Sous un autre angle, mais pour arriver à un avis assez similaire, observons le cas de la religion juive. L’Ancien Testament de la Bible, commun aux deux religions, dit donc lui aussi « Vous ne ferez pas d’incisions sur le corps à cause d’un mort et vous ne ferez pas dessiner des tatouages sur le corps. Je suis l’Éternel. ». Les juifs subissent donc une interdiction totale dans l’ancien testament du tatouage, ou de toute trace à l’encre indélébile. La religion juive est fermement opposée au tatouage, bien qu’aucune institution ne les y empêche, comme dans le cas des chrétiens.

Pour ce qui est de la religion Musulmane, l’avis au sujet du tatouage est très négatif. Bien que cette pratique soit très ancienne, l’Islam condamne le tatouage, et ce aussi bien pour ceux qui s’y soumettent que ceux qui le réalisent. Selon le Coran, rien ne doit modifier la création de Dieu sous peine d’être un “allié” de Satan. Néanmoins, certains bravent cet interdit, et ce malgré l’interdiction formelle de ce genre de pratique par le Coran. Et on peut même aller jusqu’à dire que le tatouage reste très répandu chez les fidèles.

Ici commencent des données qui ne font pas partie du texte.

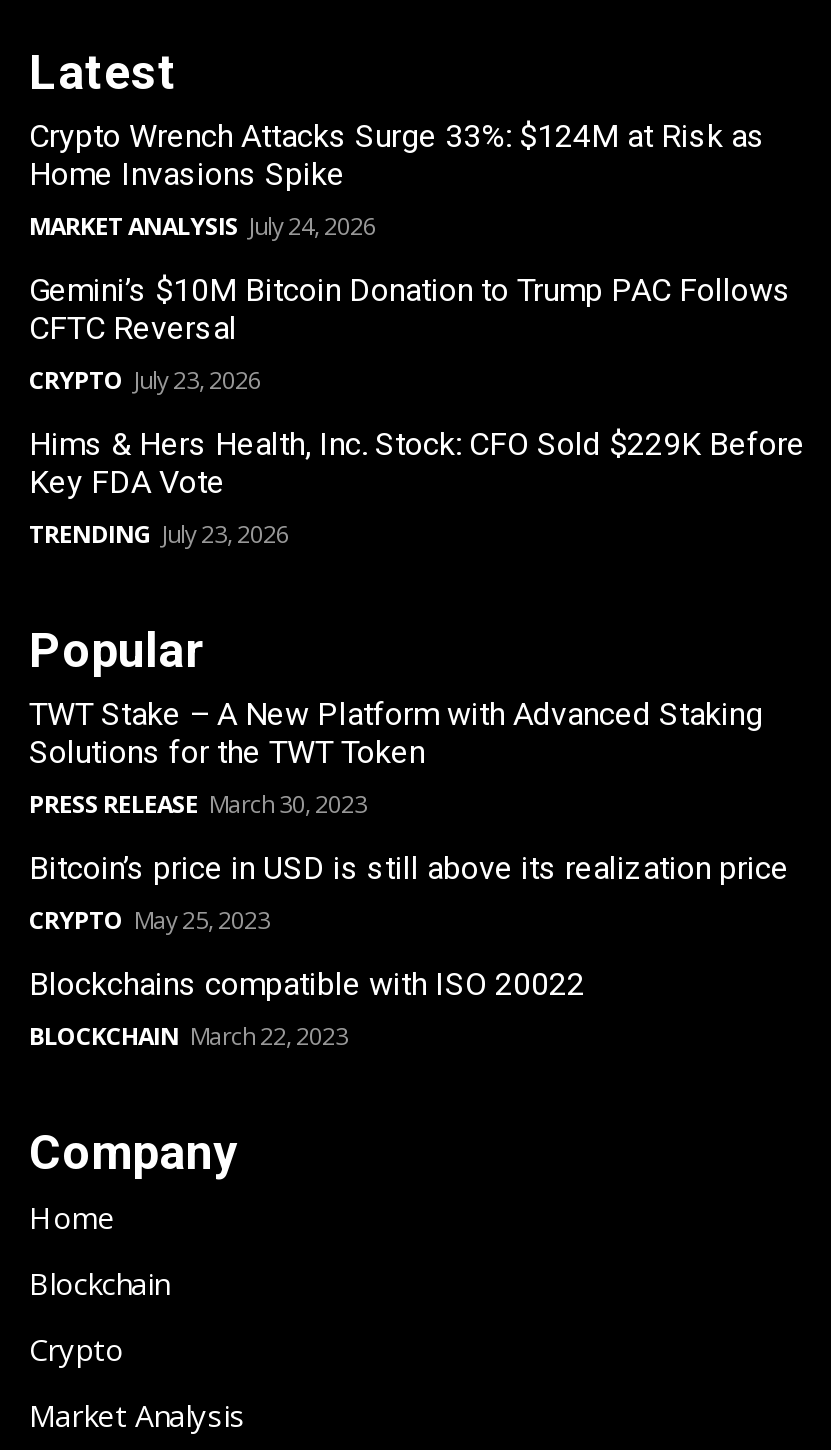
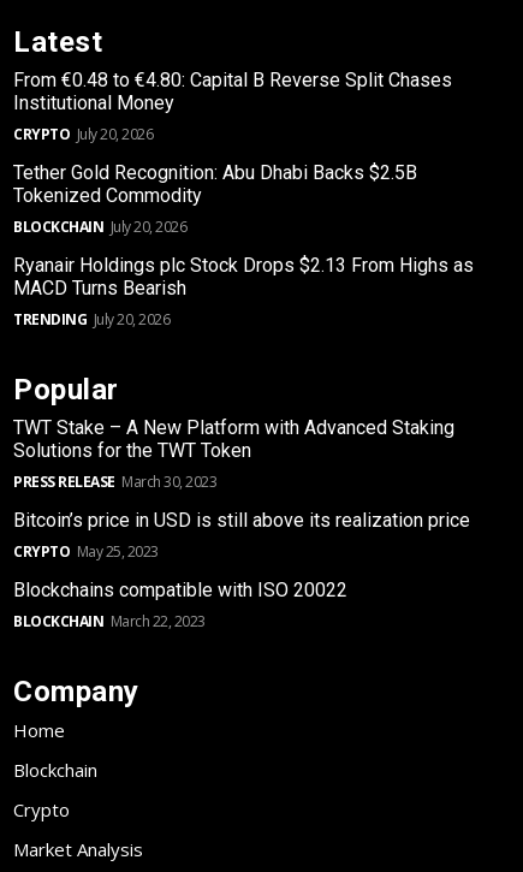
[29,117,765,243] Crypto Wrench Attacks Surge 33%: $124M at Risk as | Home Invasions Spike | MARKET ANALYSIS July 24, 2026 -> [13,68,452,144] From €0.48 to €4.80: Capital B Reverse Split Chases | Institutional Money | CRYPTO July 20, 2026
[29,271,791,397] Gemini’s $10M Bitcoin Donation to Trump PAC Follows | CFTC Reversal | CRYPTO July 23, 2026 -> [13,161,417,237] Tether Gold Recognition: Abu Dhabi Backs $2.5B | Tokenized Commodity | BLOCKCHAIN July 20, 2026
[29,425,805,551] Hims & Hers Health, Inc. Stock: CFO Sold $229K Before | Key FDA Vote | TRENDING July 23, 2026 -> [13,254,474,329] Ryanair Holdings plc Stock Drops $2.13 From Highs as | MACD Turns Bearish | TRENDING July 20, 2026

Par la suite, le tatouage va prendre un sens bien plus péjoratif dans bon nombres de pays. S’il reste par localité un type de rite de passage à l’âge adulte dans certaines sociétés, ou l’homme apprend à ressentir la douleur, il est aussi utilisé pour former toutes sortes de clans à la réputation assez mauvaise. Par exemple, dans la société japonaise, le tatouage est porté par les prostitués et la mafia locale que sont les clans de Yakusas. Le tatouage yakusa est inséré sous la peau à l’aide d’outils artisanaux, rendant le tatouage long (parfois des années pour le terminer), cher et extrêmement douloureux. Chaque clan Yakusa a son propre motif de tatouage(voir photo ci-contre) symbolisant la fidélité éternelle du tatoué envers ledit clan. Cette pratique est originaire des Bakutos qui avaient pour habitude de se tatouer un cercle autour du bras par crime commis.

Cette connotation était aussi encore bien présente en France, et ce même au XXème. En effet, les personnes qui se faisaient tatouer étaient généralement de prisonniers. Aussi, porter un tatouage était très mal vu, et sous-entendait que la personne qui le portait n’était pas quelqu’un de très fréquentable.

La vision des hommes qui arboraient un tatouage s’endurcit d’autant plus durant la seconde guerre mondiale, lors des massacres de la Shoah. Ceci car les juifs emmenés en camps de concentration étaient tatoué comme du bétail, sur le bras, d’un chiffre qui permettait de les compter (voir photo ci-contre). Ils usaient du tatouage pour les dénigrer, et diminuer au maximum leur humanité. Cette utilisation barbare du tatouage renforça la connotation péjorative qu’il avait déjà acquise avec les années.

Dans un contexte plus léger, le dessin que la personne choisi de faire tatouer sur son bras porte une signification particulière, qui elle, n’a pas vraiment changée au fils du temps. Le tatouage étant un art ancien, chaque représentation unique détient un sens bien défini. Celui qui porte un tatouage l’associe certainement à un évènement marquant, une décision murement réfléchie, mais il n’en reste pas moins que le dessin de ce tatouage porte en lui un sens défini. S’il devient courant de faire inscrire sur certaines parties du corps des prénoms de personnes à qui on est très attaché, tel que ses enfants ou conjoints, et dont la signification est assez simple à comprendre, certains dessins cache un autre sens bien moins connu.